A 35-year-old man had a hyperkeratotic disorder of the palmoplantar skin since the age of 6 months. The palmoplantar keratoderma progressed to thick and warty hyperkeratotic plaques, which enlarged and formed verrucous lesions and deep fissures. The acral keratoderma gradually involved the dorsal surface of the hands and feet with flexion contractures of the fingers and toes (Fig. 1).

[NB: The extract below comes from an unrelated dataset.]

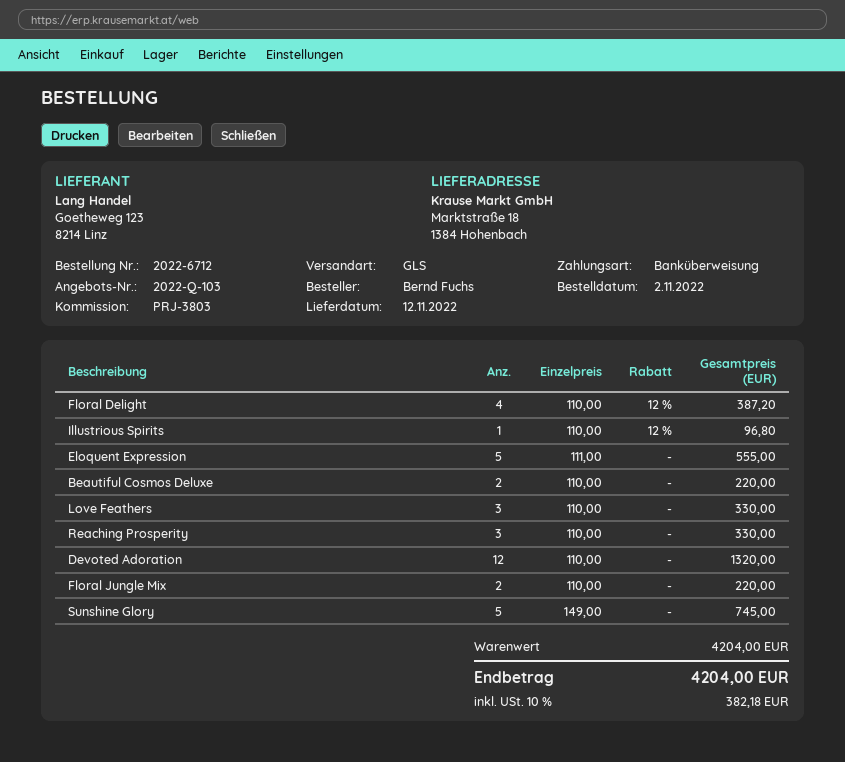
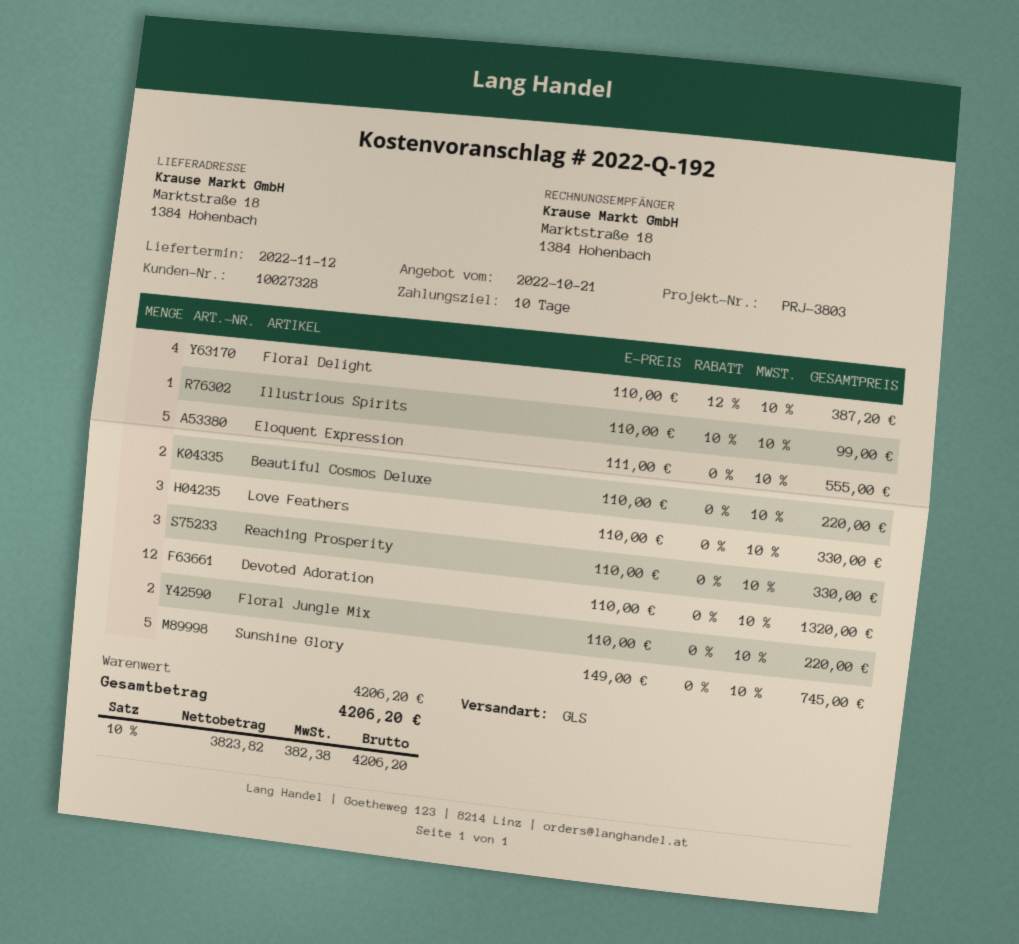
quote number: 2022-Q-103 -> 2022-Q-192
Illustrious Spirits: 1 x 110.00 - 12% = 96.80 -> 1 x 110.00 - 10% = 99.00
subtotal: 4204.00 -> 4206.20
tax: 10% = 382.18 -> 10% = 382.38
total: 4204.00 -> 4206.20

Since the age of 2 years, the patient also showed universal alopecia and small sharply marginated hyperkeratotic plaques around the nose and mouth, in the groin, and in the intergluteal area (Fig. 2). All of these keratotic lesions were strikingly symmetric. Examination of the oral mucosa revealed a white plaque over the left lateral border of the tongue; crusted white verrucous plaques were found at the labial commissures and underneath the lower lip. There was complete absence of the nails and the roentgenographic examination of the hand showed pronounced osteolysis of the distal phalanx of each of the fingers. The palmoplantar keratoderma has been complicated by the development of constricting bands of keratin around the bases of the fingers, leading to their strangulation and autoamputation (Fig. 1). The mental and physical appearance were normal. A family history of similar verrucous lesions was lacking. Histopathologic examination of the palmar skin showed massive parakeratotic hyperkeratosis and considerable acanthosis. In the thickened horny layer, many cells showed perinuclear edema. The patient was treated with topical retinoic acid cream, 0.1%, at night. This produced an improvement in the plaques around the nose and mouth.